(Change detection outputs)
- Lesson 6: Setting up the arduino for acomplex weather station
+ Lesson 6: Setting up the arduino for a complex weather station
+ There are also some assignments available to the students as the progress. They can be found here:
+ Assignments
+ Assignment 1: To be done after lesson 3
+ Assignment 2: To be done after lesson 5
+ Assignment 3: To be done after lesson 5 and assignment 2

...

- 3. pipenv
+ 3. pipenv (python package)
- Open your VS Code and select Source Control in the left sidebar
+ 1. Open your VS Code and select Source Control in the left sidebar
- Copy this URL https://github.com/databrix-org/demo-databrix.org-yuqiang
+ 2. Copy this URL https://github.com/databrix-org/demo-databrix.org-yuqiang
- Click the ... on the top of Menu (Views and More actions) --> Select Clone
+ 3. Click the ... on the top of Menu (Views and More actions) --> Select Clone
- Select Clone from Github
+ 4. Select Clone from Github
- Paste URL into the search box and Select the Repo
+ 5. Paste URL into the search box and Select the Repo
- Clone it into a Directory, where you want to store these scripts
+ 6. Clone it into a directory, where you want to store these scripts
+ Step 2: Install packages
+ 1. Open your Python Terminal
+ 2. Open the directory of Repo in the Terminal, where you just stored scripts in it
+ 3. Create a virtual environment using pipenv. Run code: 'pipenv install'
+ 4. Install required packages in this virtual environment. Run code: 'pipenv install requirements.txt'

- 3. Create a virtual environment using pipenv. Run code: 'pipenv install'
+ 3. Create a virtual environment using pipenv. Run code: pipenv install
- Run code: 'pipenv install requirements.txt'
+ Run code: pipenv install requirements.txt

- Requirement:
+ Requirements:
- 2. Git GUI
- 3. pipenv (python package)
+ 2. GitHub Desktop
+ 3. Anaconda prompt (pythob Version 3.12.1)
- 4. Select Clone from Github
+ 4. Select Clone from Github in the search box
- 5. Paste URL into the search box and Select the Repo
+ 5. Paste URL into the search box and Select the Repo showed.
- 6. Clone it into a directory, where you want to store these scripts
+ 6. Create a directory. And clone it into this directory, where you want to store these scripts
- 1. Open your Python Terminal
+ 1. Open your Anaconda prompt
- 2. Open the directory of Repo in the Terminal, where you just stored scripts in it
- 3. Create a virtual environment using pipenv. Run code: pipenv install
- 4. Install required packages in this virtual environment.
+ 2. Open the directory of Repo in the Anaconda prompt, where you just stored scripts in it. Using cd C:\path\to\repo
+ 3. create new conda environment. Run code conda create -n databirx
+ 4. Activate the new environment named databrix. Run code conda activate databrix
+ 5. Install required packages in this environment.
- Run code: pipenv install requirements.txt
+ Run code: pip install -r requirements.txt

What to do ▸ Each line above from the one with "- Select Clone from Github" up to and including the one with "the Repo showed." must be set down exactly, and no line outside that span may appear.

Reply ▸
- Select Clone from Github
+ 4. Select Clone from Github
- Paste URL into the search box and Select the Repo
+ 5. Paste URL into the search box and Select the Repo
- Clone it into a Directory, where you want to store these scripts
+ 6. Clone it into a directory, where you want to store these scripts
+ Step 2: Install packages
+ 1. Open your Python Terminal
+ 2. Open the directory of Repo in the Terminal, where you just stored scripts in it
+ 3. Create a virtual environment using pipenv. Run code: 'pipenv install'
+ 4. Install required packages in this virtual environment. Run code: 'pipenv install requirements.txt'

- 3. Create a virtual environment using pipenv. Run code: 'pipenv install'
+ 3. Create a virtual environment using pipenv. Run code: pipenv install
- Run code: 'pipenv install requirements.txt'
+ Run code: pipenv install requirements.txt

- Requirement:
+ Requirements:
- 2. Git GUI
- 3. pipenv (python package)
+ 2. GitHub Desktop
+ 3. Anaconda prompt (pythob Version 3.12.1)
- 4. Select Clone from Github
+ 4. Select Clone from Github in the search box
- 5. Paste URL into the search box and Select the Repo
+ 5. Paste URL into the search box and Select the Repo showed.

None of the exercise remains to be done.